When considering a software subscription, check with the SaaS company about the level of support. What comes standard with your monthly subscription? What are standard support response times like? How about when you have an annual contract?

Flexibility and scalability

A while back, I worked in an office where the CRM was an obscure piece of software that the organization had bought outright many years ago. It was clunky and ancient, especially when you consider how fast the digital world moves.

The number of permitted users had been maxed out. Data storage and import/export became a pain as our database grew. The company had definitely outgrown the product but was locked into using it indefinitely.

—us as we tried to use the dang thing every day.

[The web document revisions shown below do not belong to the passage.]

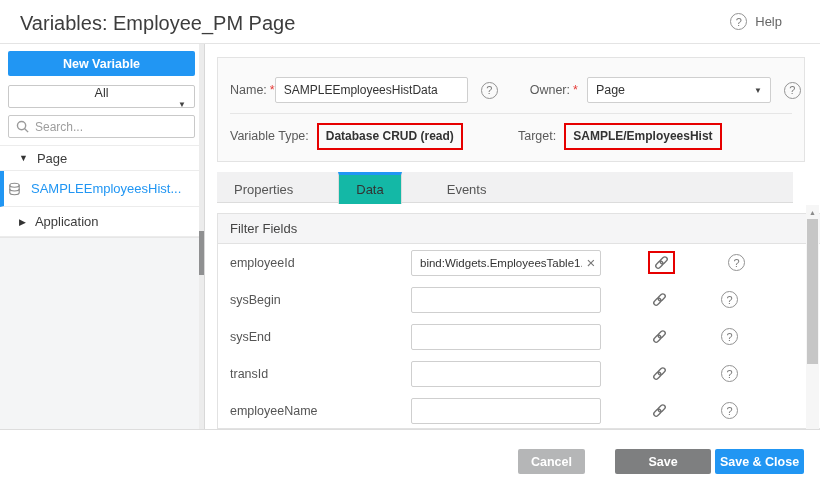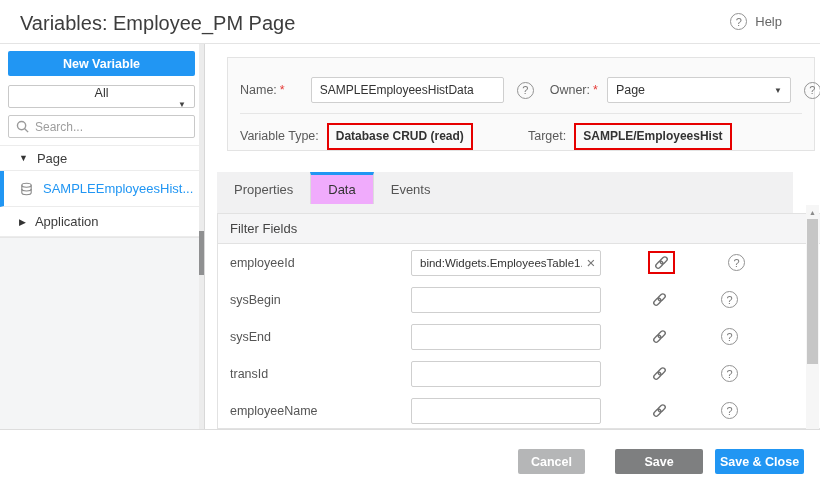--- a/index.html
+++ b/index.html
@@ -45,7 +45,7 @@
   .sb-bottom { position:absolute; left:0; right:5px; top:193px; bottom:0;
                background:#f4f5f6; border-top:1px solid #e6e6e6; }
   
-  .top-panel { position:absolute; left:227px; top:57px; width:588px; height:94px;
+  .top-panel { position:absolute; left:217px; top:57px; width:588px; height:105px;
                background:#fafafa; border:1px solid #e3e3e3; }
   .row1 { position:absolute; left:12px; top:18px; height:28px; display:flex; align-items:center; }
   .flabel { font-size:12.5px; color:#5a5a5a; white-space:nowrap; }

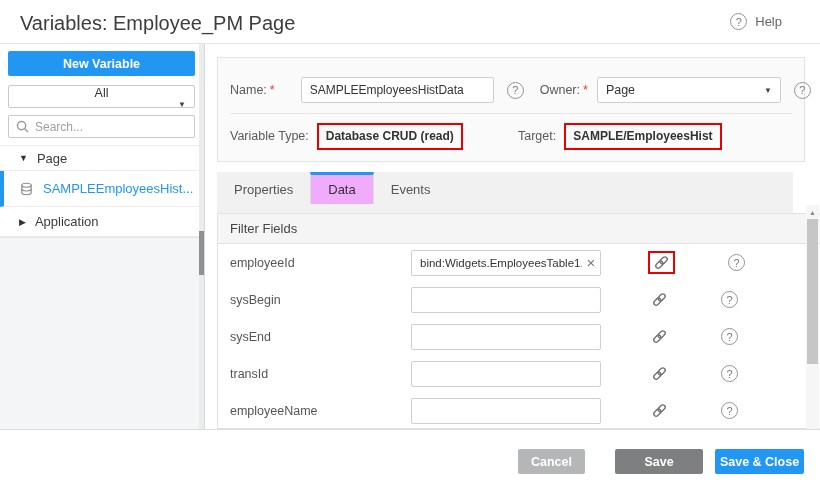--- a/index.html
+++ b/index.html
@@ -50,7 +50,7 @@
   .row1 { position:absolute; left:12px; top:18px; height:28px; display:flex; align-items:center; }
   .flabel { font-size:12.5px; color:#5a5a5a; white-space:nowrap; }
   .req { color:#e53935; font-size:12.5px; margin-left:3px; }
-  .name-input { margin-left:26px; width:193px; height:26px; border:1px solid #cfcfcf;
+  .name-input { margin-left:0; width:193px; height:26px; border:1px solid #cfcfcf;
                 border-radius:2px; font-family:inherit; font-size:12px; color:#333;
                 padding:0 8px; background:#fff; outline:none; }
   .row1 .qcircle { margin-left:13px; }

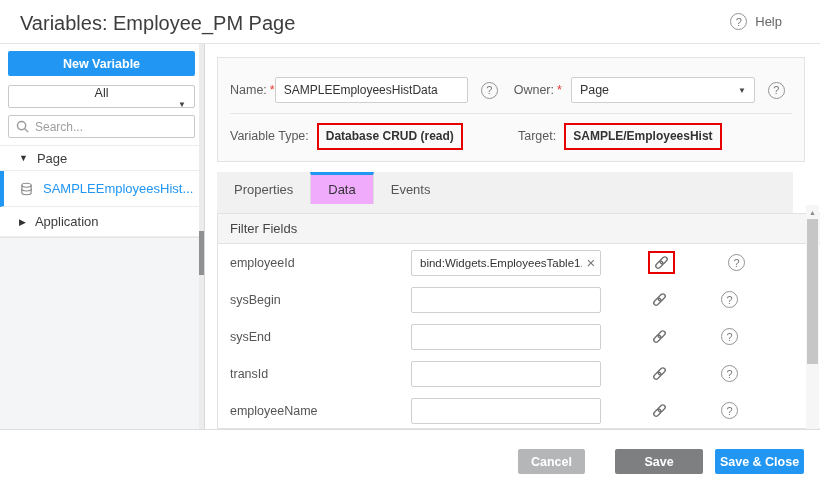--- a/index.html
+++ b/index.html
@@ -54,7 +54,7 @@
                 border-radius:2px; font-family:inherit; font-size:12px; color:#333;
                 padding:0 8px; background:#fff; outline:none; }
   .row1 .qcircle { margin-left:13px; }
-  .owner-label { margin-left:16px; }
+  .owner-label { margin-left:32px; }
   .owner-select { margin-left:9px; width:184px; height:26px; background:#fff;
                   border:1px solid #cfcfcf; border-radius:2px; display:flex; align-items:center;
                   font-size:12.5px; color:#333; padding:0 8px; cursor:pointer; }

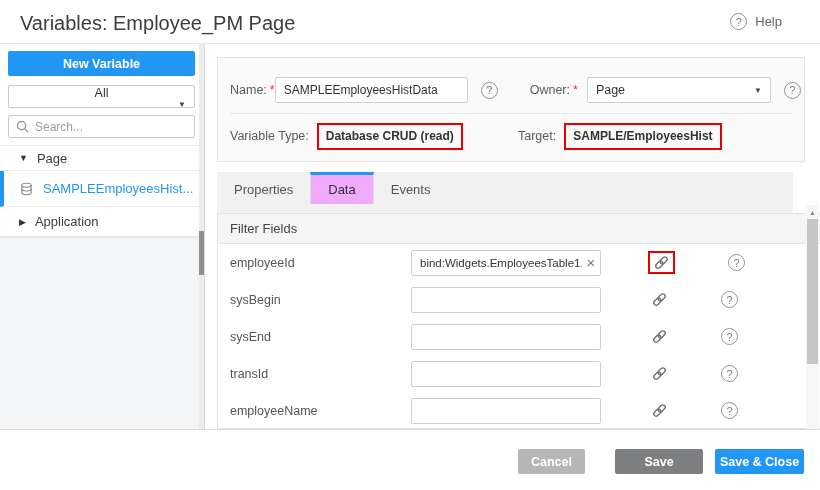--- a/index.html
+++ b/index.html
@@ -39,7 +39,7 @@
               gap:9px; padding-left:19px; font-size:13px; color:#3c3c3c;
               border-bottom:1px solid #ececec; cursor:pointer; background:#fff; }
   .row-page { top:101px; height:26px; border-top:1px solid #ececec; }
-  .row-sel  { top:127px; height:36px; padding-left:15px; border-left:4px solid #2196f3; color:#2196f3; }
+  .row-sel  { top:127px; height:36px; padding-left:3px; border-left:4px solid #2196f3; color:#2196f3; }
   .row-app  { top:163px; height:30px; }
   .tri { font-size:9px; color:#333; flex:none; }
   .sb-bottom { position:absolute; left:0; right:5px; top:193px; bottom:0;

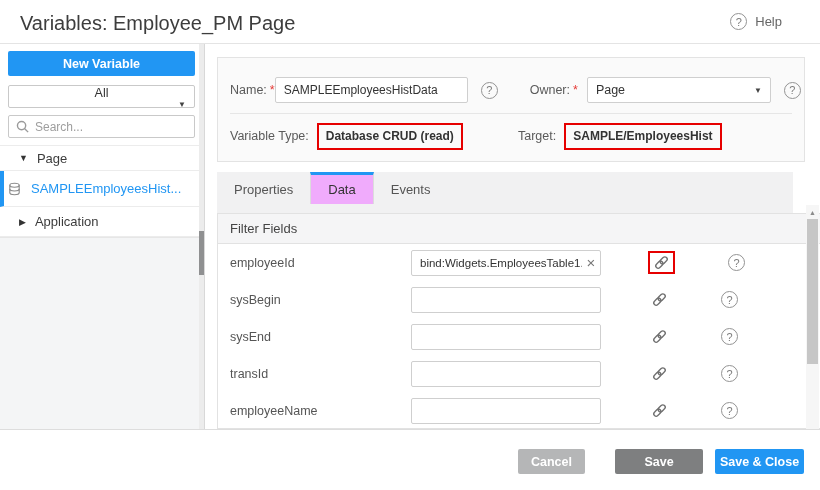--- a/index.html
+++ b/index.html
@@ -67,8 +67,8 @@
              align-items:center; padding:0 7px; font-size:12px; font-weight:700; color:#333;
              background:transparent; white-space:nowrap; }
   
-  .tabs { position:absolute; left:217px; top:172px; width:576px; height:42px;
-          background:#f1f1f2; border-bottom:1px solid #dcdcdc; display:flex; }
+  .tabs { position:absolute; left:217px; top:172px; width:576px; height:31px;
+          background:#f1f1f2; border-bottom:1px solid #dcdcdc; display:flex;gap:28px; }
   .tab { height:31px; padding:0 17px; display:flex; align-items:center; font-size:13px;
          color:#555; cursor:pointer; border-top:3px solid transparent; }
   .tab.active { background:#f0abfc; color:#333; border-top:3px solid #2196f3;

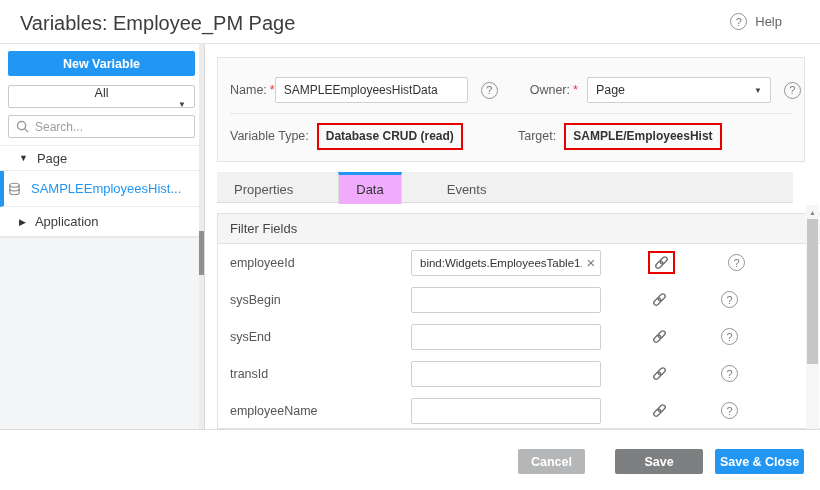--- a/index.html
+++ b/index.html
@@ -71,7 +71,7 @@
           background:#f1f1f2; border-bottom:1px solid #dcdcdc; display:flex;gap:28px; }
   .tab { height:31px; padding:0 17px; display:flex; align-items:center; font-size:13px;
          color:#555; cursor:pointer; border-top:3px solid transparent; }
-  .tab.active { background:#f0abfc; color:#333; border-top:3px solid #2196f3;
+  .tab.active { background:#14b8a6; color:#333; border-top:3px solid #2196f3;
                 border-left:1px solid #dcdcdc; border-right:1px solid #dcdcdc;
                 height:32px; }
   

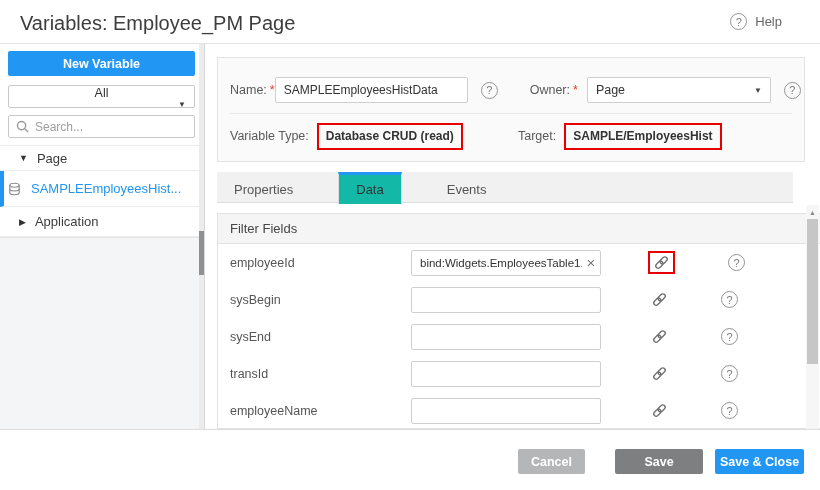--- a/index.html
+++ b/index.html
@@ -106,7 +106,7 @@
   .btn { position:absolute; top:19px; height:25px; border:none; border-radius:2px;
          color:#fff; font-family:inherit; font-size:12.5px; font-weight:700; cursor:pointer; }
   .btn-cancel { left:518px; width:67px; background:#b5b6b7; }
-  .btn-save   { left:615px; width:88px; background:#7e7f80; }
+  .btn-save   { left:615px; width:96px; background:#7e7f80; }
   .btn-saveclose { left:715px; width:89px; background:#2196f3; }
 </style>
 </head>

That ‘locked in’ feeling is one reason many people opt for monthly subscriptions over annual. The ability for your software to adapt as your team grows and succeeds is vital.

You, however, are in a golden age of SaaS.

Software and annual subscriptions aren’t static. Most SaaS solutions are built to be scalable, whether that means switching to bigger plans or packages as you grow, or adding things like virtual storage space, users, or features.

The overall size of your plan can sometimes be upgraded or downgraded as required so you’re not chained to an unchanging product even though your business needs evolve.

And, with an annual subscription, you’re more likely to start with a finely-tuned and customized plan. This could mean that you’ll go longer without needing to switch anything around because you have exactly what you need.

You may have the ability to customize your monthly subscription options, but there could be an added layer of rigamarole, like having to wait until your next monthly billing cycle to implement any changes.

Monthly subscribers tend to be able to add upgrades easily, but the process of downgrading can be more difficult. For example, you may be able to access add-on options through your online account but need to contact the company to manage any changes that would downsize your subscription.

It all comes down to fit

Like any significant investment, your decision to sign on to any kind of software subscription must be well-considered. You and your SaaS salesperson should carefully assess whether your sales team is a good fit for their software.

You likely know this, since you work in sales, but it bears repeating: beware any sales rep who tries to force a fit or shows you no downsides. Not all software is a fit for everyone and transparency on this is vital when significant time and money is at stake.

This is even more important when an annual or multi-year deal is on the table. If there isn’t a solid fit, you won’t use the software and will feel like you’ve wasted resources. You’ll have to find a new solution and start down the implementation path all over again.

You can avoid embarking on this unfortunate journey by finding a SaaS software solution AND a subscription frequency that works best for your sales team.

Taking the midnight train going straight to success.

Conclusion

As you evaluate your options, don’t rule out annual subscriptions. Your assumptions about longer SaaS commitments might not be the reality. Keep in mind that annual contracts aren’t always inflexible and monthly contracts don’t always give you all the freedom you might want.

Ultimately, the decision between annual and monthly software subscriptions is yours, based on what’s best for your sales team.

And, hey, while you’re thinking about useful subscriptions your sales team can’t live without, they might be interested in that coffee subscription, too.